= Rufai Oseni =

Nigerian television personality

Rufai Oseni is a Nigerian TV broadcaster, news anchor and radio presenter. He works for Arise TV as a news anchor and talk show host.

== Career ==
Oseni is a graduate of Federal University of Agriculture, Abeokuta, where he studied Animal Anatomy and Physiology. He also attended Lagos Business School, Pan-Atlantic University. Oseni began his career on radio. He worked for Unique JFM Radio, Unique FM and Gold FM before transitioning to television. His Arise TV morning show, a prime time show, is one of the most popular on Nigerian television. Oseni is noted for asking tough questions to his interview subjects. In February 2025, while on set with Daniel Bwala, a special adviser to President Bola Tinubu, things got heated and Bwala threatened to walk out of the interview.

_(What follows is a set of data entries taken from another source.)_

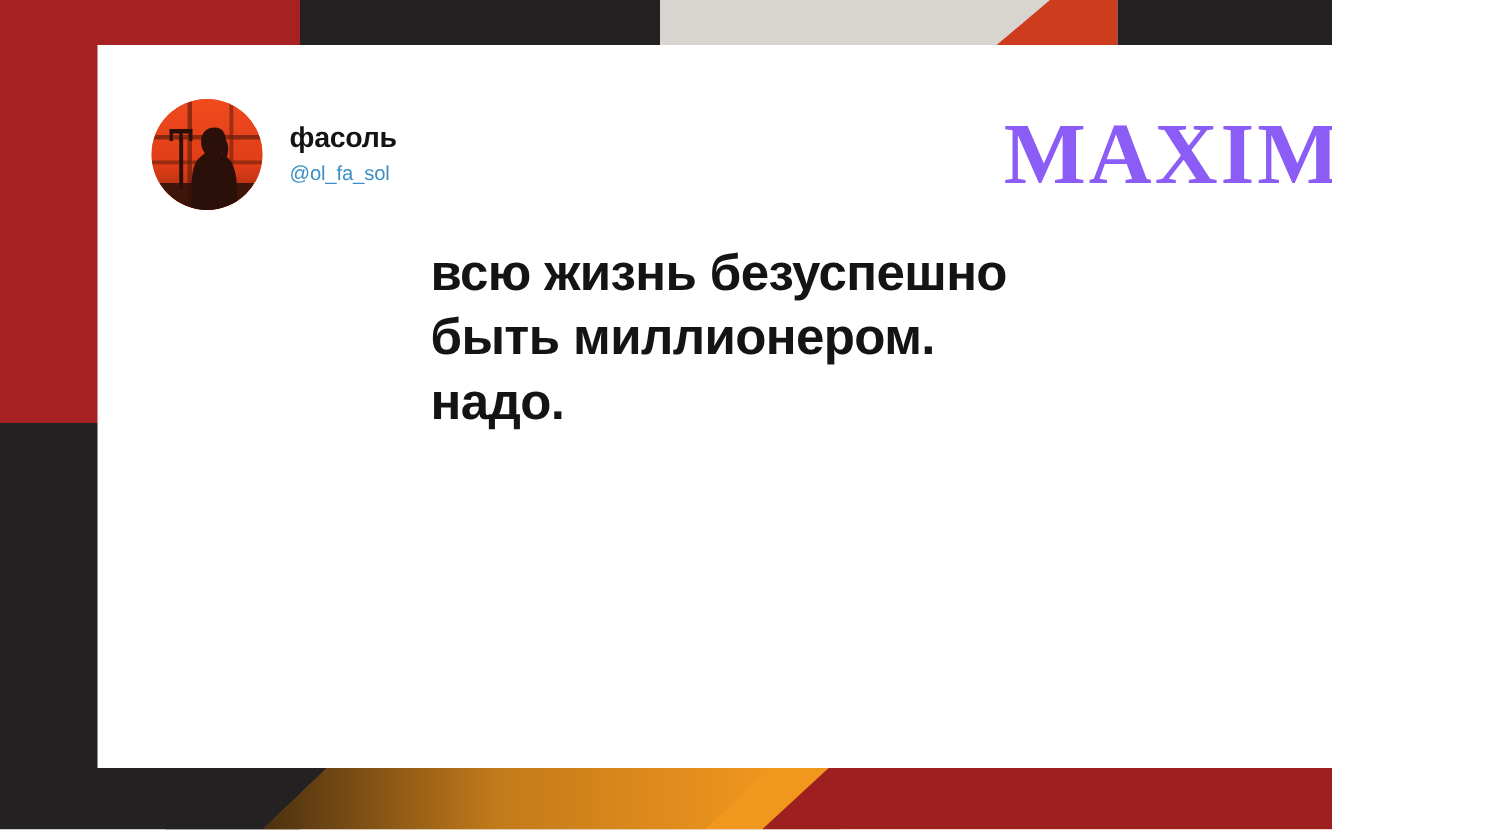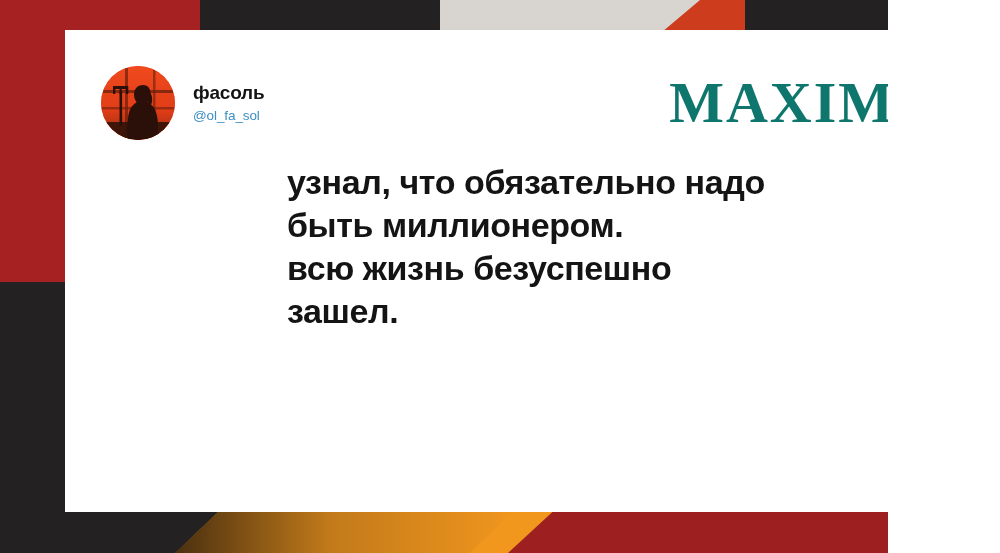--- a/index.html
+++ b/index.html
@@ -83,7 +83,7 @@
     font-family: "Liberation Serif", serif;
     font-size: 58px;
     font-weight: bold;
-    color: #0f766e;
+    color: #8b5cf6;
     letter-spacing: 2px;
     line-height: 1;
     white-space: nowrap;

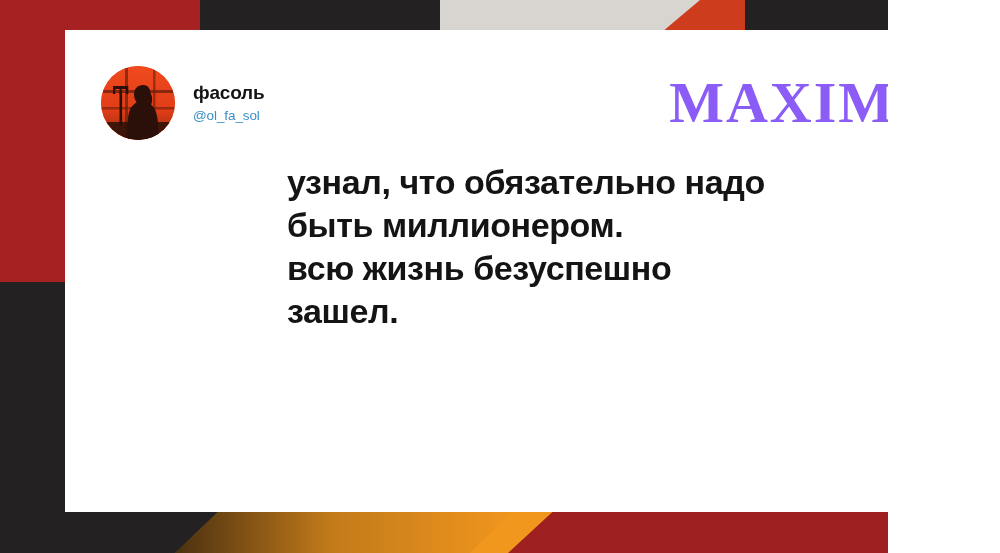--- a/index.html
+++ b/index.html
@@ -203,7 +203,6 @@
     <div class="brand">MAXIM</div>
 
     <div class="quote">
-      <div class="quote-line">узнал, что обязательно надо</div>
       <div class="quote-line">быть миллионером.</div>
       <div class="quote-line">всю жизнь безуспешно</div>
       <div class="quote-line">зашел.</div>

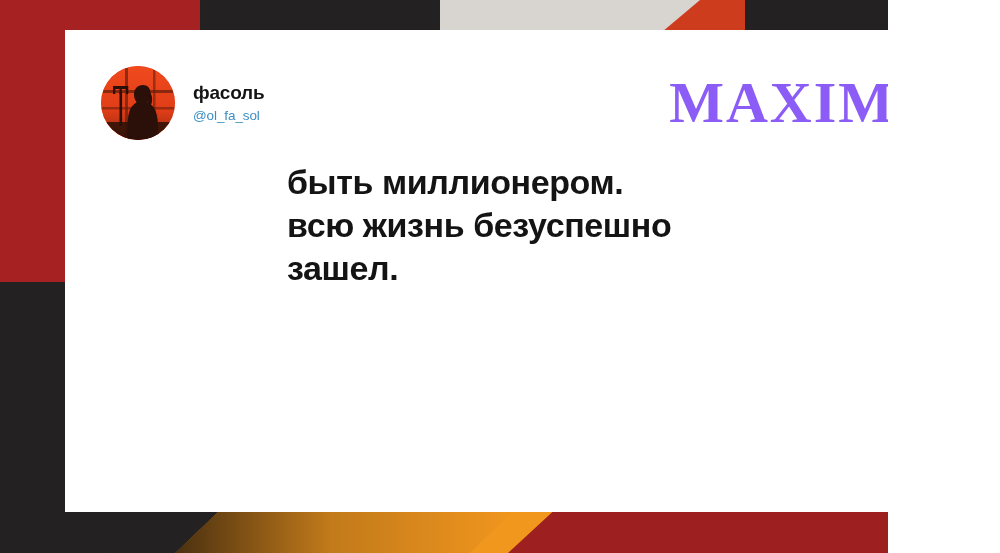--- a/index.html
+++ b/index.html
@@ -203,8 +203,8 @@
     <div class="brand">MAXIM</div>
 
     <div class="quote">
+      <div class="quote-line">всю жизнь безуспешно</div>
       <div class="quote-line">быть миллионером.</div>
-      <div class="quote-line">всю жизнь безуспешно</div>
       <div class="quote-line">зашел.</div>
     </div>
 

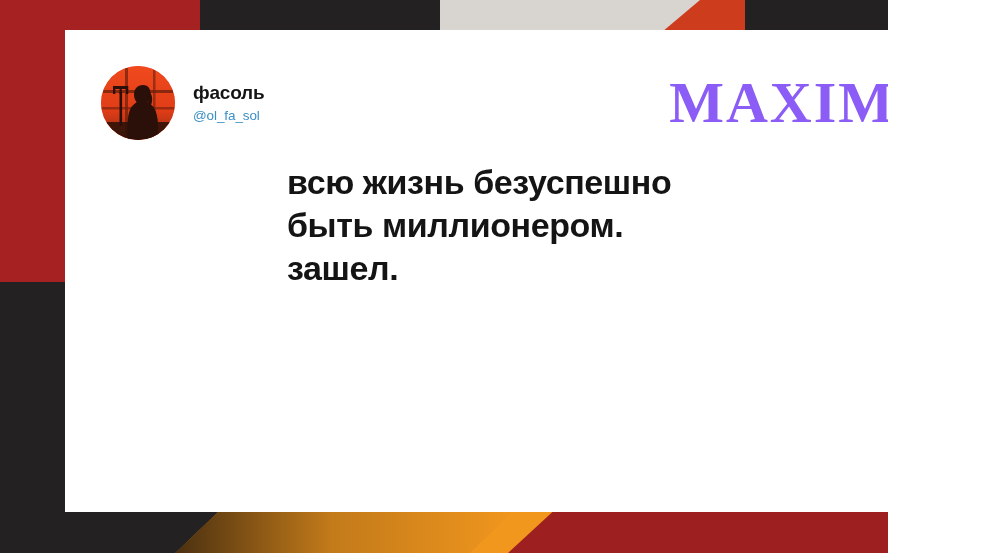--- a/index.html
+++ b/index.html
@@ -205,7 +205,7 @@
     <div class="quote">
       <div class="quote-line">всю жизнь безуспешно</div>
       <div class="quote-line">быть миллионером.</div>
-      <div class="quote-line">зашел.</div>
+      <div class="quote-line">надо.</div>
     </div>
 
   </div>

Oseni has interviewed many public figures in Nigeria, particularly politicians and he is known for fact-checking politicians live on set. He interviewed Jesutega Onokpasa in 2023, on the removal of fuel subsidies. Oseni had questioned the logic of subsidy removal when the cost of living was very high. Mr. Onokpasa retorted "listen Rufai!! This is not animal psychology...if you want to be a journalist, you can be a journalist". Onokpasa's remarks referred to Oseni's lack of formal journalism education.

== Awards ==
In 2023, Oseni won the Social Media Awards, as the "Most engaging Journalist on Social Media". He also won "the most courageous TV host award of the year", the Igbere TV Leadership Awards, and the On-Air-Personality of the Year Award at the Nigeria Media Nite-Out (NMNA) Awards 2022. He has been named Chairman of the Sportsville Special Recognition Awards for the 2025 edition.

== Controversy ==
In August 2022, Oseni was charged in court, found guilty, and fined ₦70,000 for driving in a Lagos Bus Rapid Transit (BRT) lane. He subsequently apologized on live TV for failing to adhere to traffic laws.